━━━ Excerpted data

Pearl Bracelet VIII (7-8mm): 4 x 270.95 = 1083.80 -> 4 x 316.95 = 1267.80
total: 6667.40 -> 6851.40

━━━━━━
━━━ Excerpted data

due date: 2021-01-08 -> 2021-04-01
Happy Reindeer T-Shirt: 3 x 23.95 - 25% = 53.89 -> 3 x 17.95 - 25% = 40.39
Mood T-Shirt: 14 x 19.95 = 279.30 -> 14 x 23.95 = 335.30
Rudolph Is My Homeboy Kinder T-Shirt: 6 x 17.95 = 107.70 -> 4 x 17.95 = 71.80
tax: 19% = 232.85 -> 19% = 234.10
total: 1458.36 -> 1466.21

━━━━━━

### What to work on:
Copy out each line of the data that holds the string "Shirt".

### Solution to this problem:
Happy Reindeer T-Shirt: 3 x 23.95 - 25% = 53.89 -> 3 x 17.95 - 25% = 40.39
Mood T-Shirt: 14 x 19.95 = 279.30 -> 14 x 23.95 = 335.30
Rudolph Is My Homeboy Kinder T-Shirt: 6 x 17.95 = 107.70 -> 4 x 17.95 = 71.80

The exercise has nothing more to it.